### [Records drawn from a dataset]
* * * *

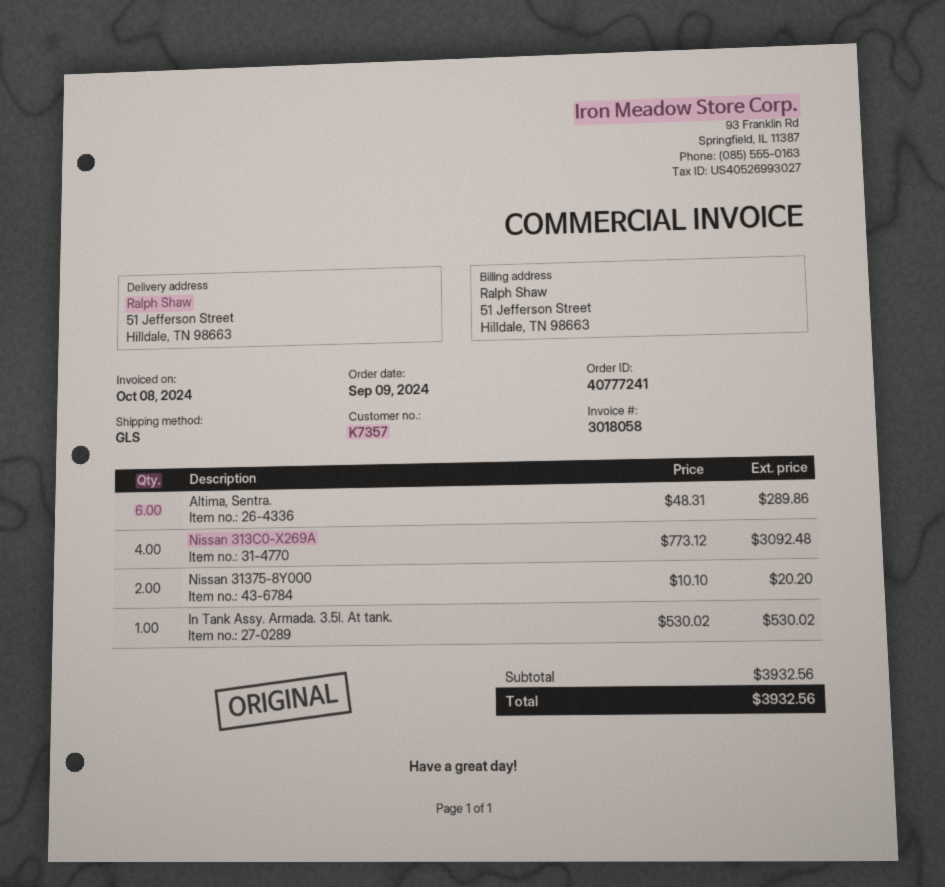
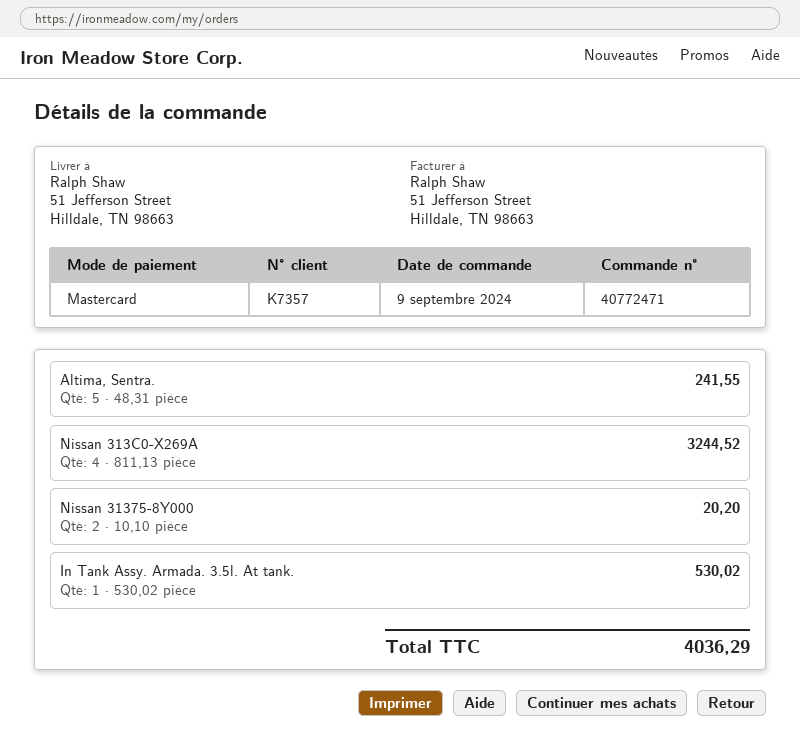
order number: 40777241 -> 40772471
Altima, Sentra.: 6 x 48.31 = 289.86 -> 5 x 48.31 = 241.55
Nissan 313C0-X269A: 4 x 773.12 = 3092.48 -> 4 x 811.13 = 3244.52
total: 3932.56 -> 4036.29

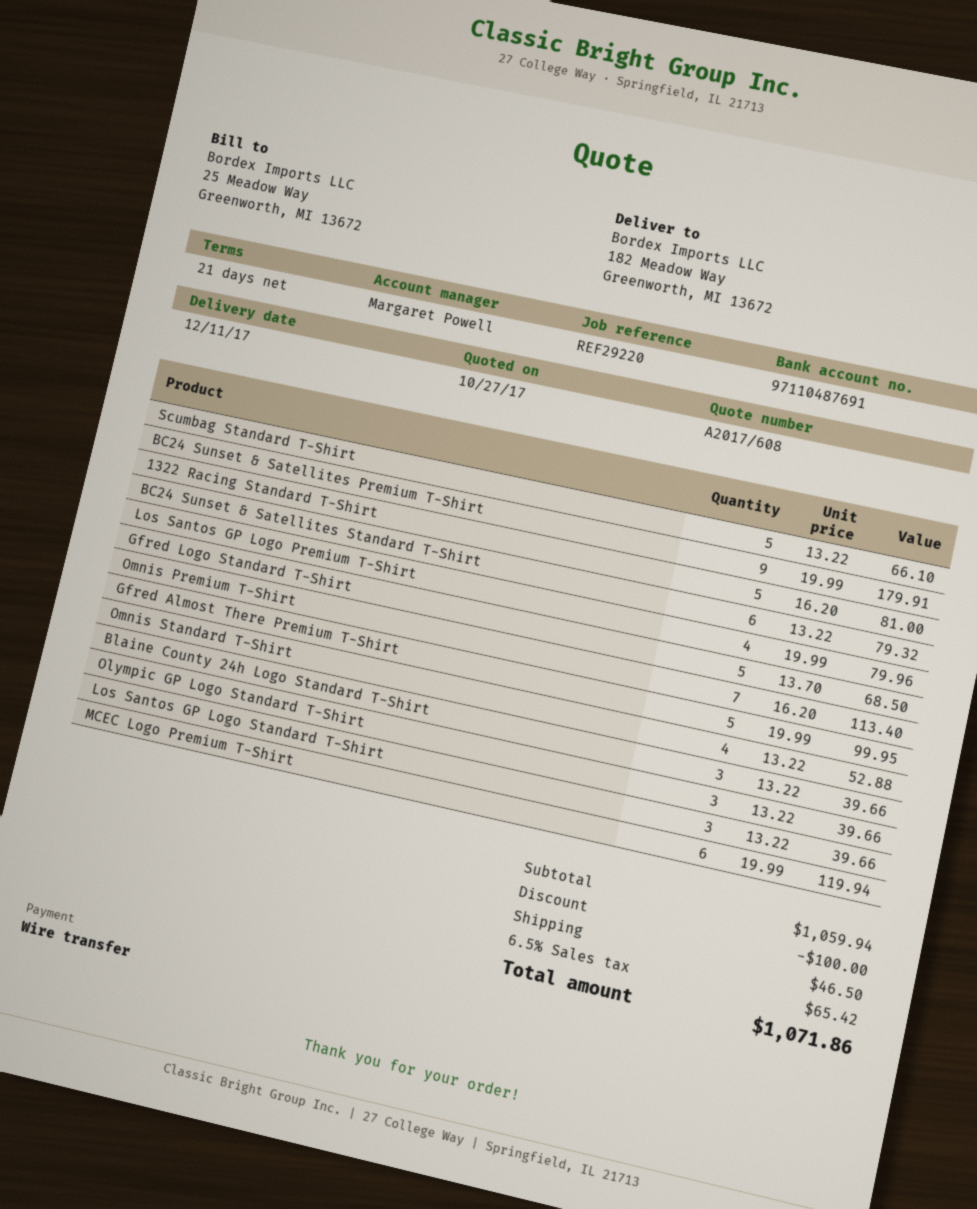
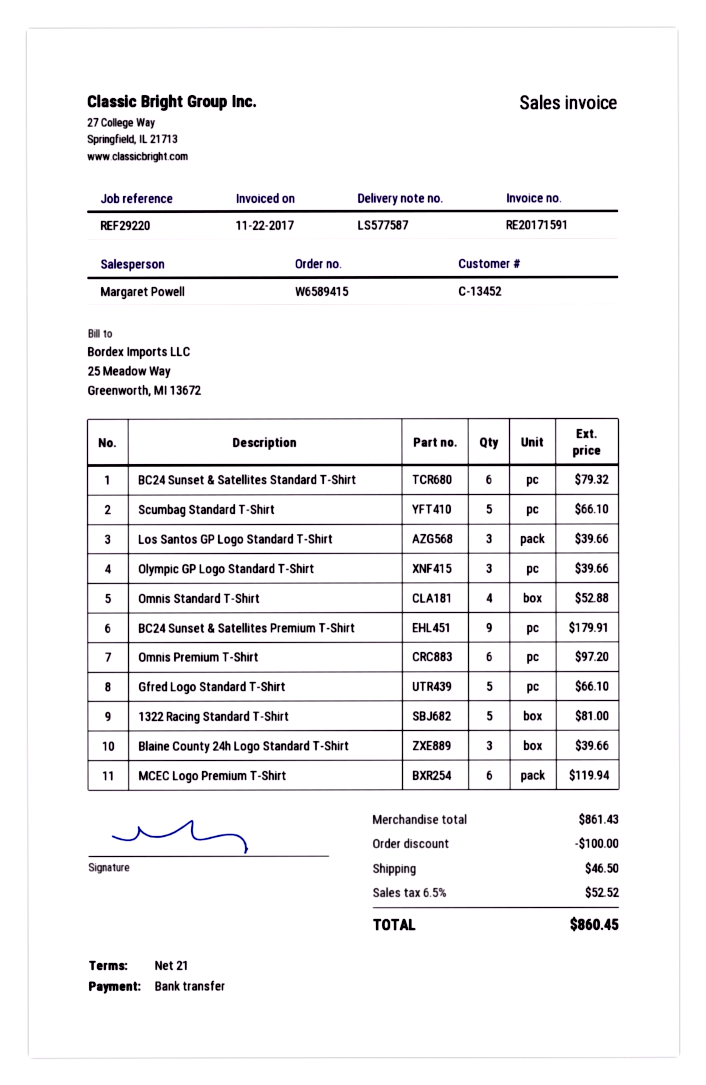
Los Santos GP Logo Premium T-Shirt: 4 for 79.96 -> none
Gfred Logo Standard T-Shirt: 5 for 68.50 -> 5 for 66.10
Omnis Premium T-Shirt: 7 for 113.40 -> 6 for 97.20
Gfred Almost There Premium T-Shirt: 5 for 99.95 -> none
subtotal: 1059.94 -> 861.43
tax: 6.5% = 65.42 -> 6.5% = 52.52
total: 1071.86 -> 860.45

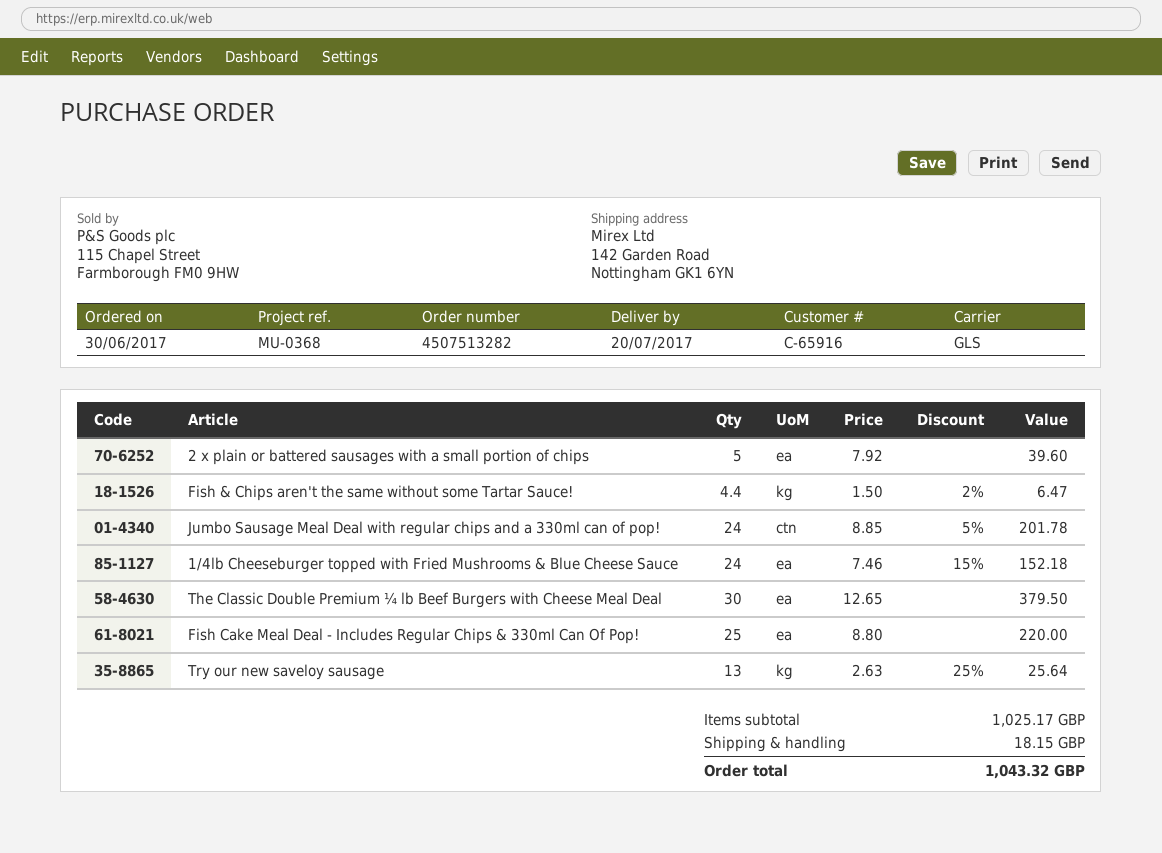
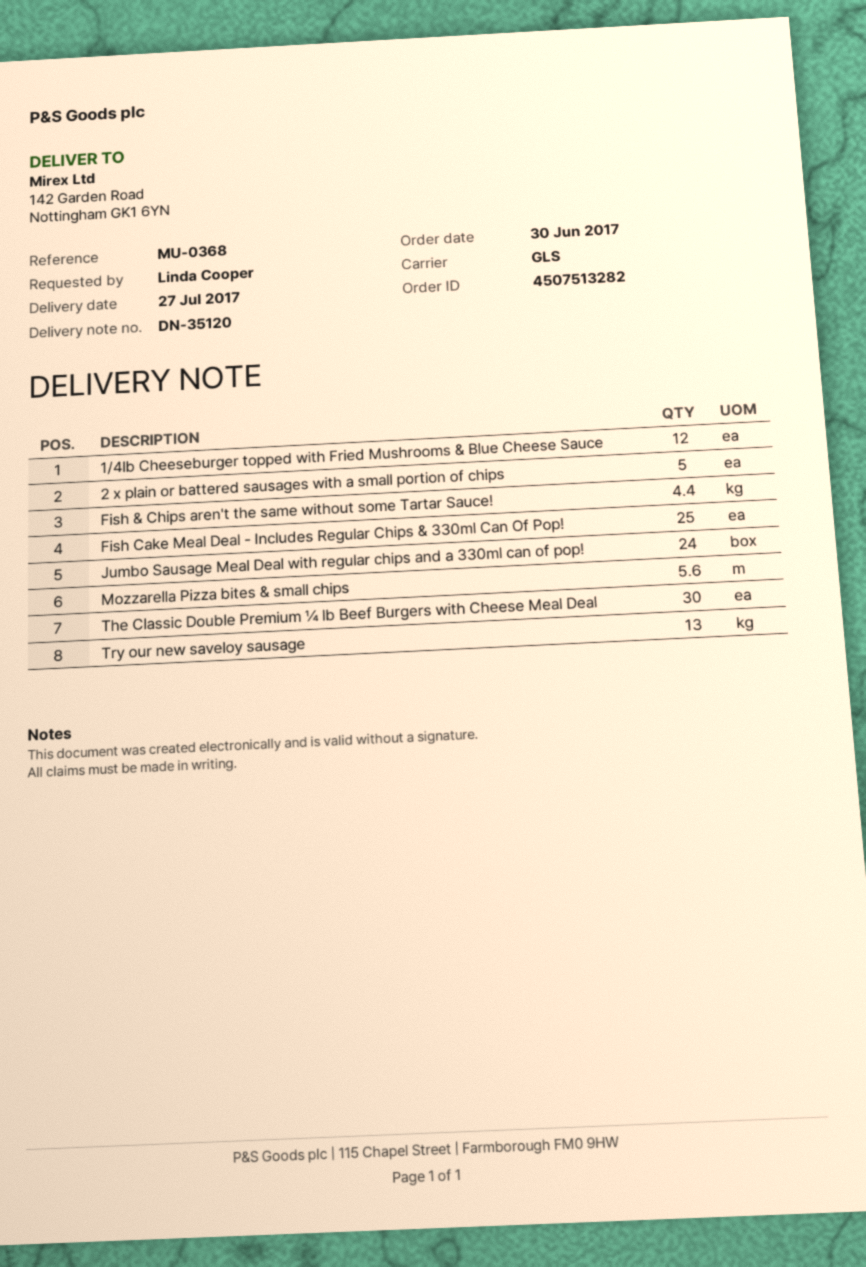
delivery date: 2017-07-20 -> 2017-07-27
1/4lb Cheeseburger topped with Fried Mushrooms & Blue Cheese Sauce: 24 -> 12
Mozzarella Pizza bites & small chips: none -> 5.6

* * * *

### [ASSIGNMENT]
Write the records above out again exactly, with no pictures in your copy.

### [ANSWER TO THE PROBLEM]
order number: 40777241 -> 40772471
Altima, Sentra.: 6 x 48.31 = 289.86 -> 5 x 48.31 = 241.55
Nissan 313C0-X269A: 4 x 773.12 = 3092.48 -> 4 x 811.13 = 3244.52
total: 3932.56 -> 4036.29

Los Santos GP Logo Premium T-Shirt: 4 for 79.96 -> none
Gfred Logo Standard T-Shirt: 5 for 68.50 -> 5 for 66.10
Omnis Premium T-Shirt: 7 for 113.40 -> 6 for 97.20
Gfred Almost There Premium T-Shirt: 5 for 99.95 -> none
subtotal: 1059.94 -> 861.43
tax: 6.5% = 65.42 -> 6.5% = 52.52
total: 1071.86 -> 860.45

delivery date: 2017-07-20 -> 2017-07-27
1/4lb Cheeseburger topped with Fried Mushrooms & Blue Cheese Sauce: 24 -> 12
Mozzarella Pizza bites & small chips: none -> 5.6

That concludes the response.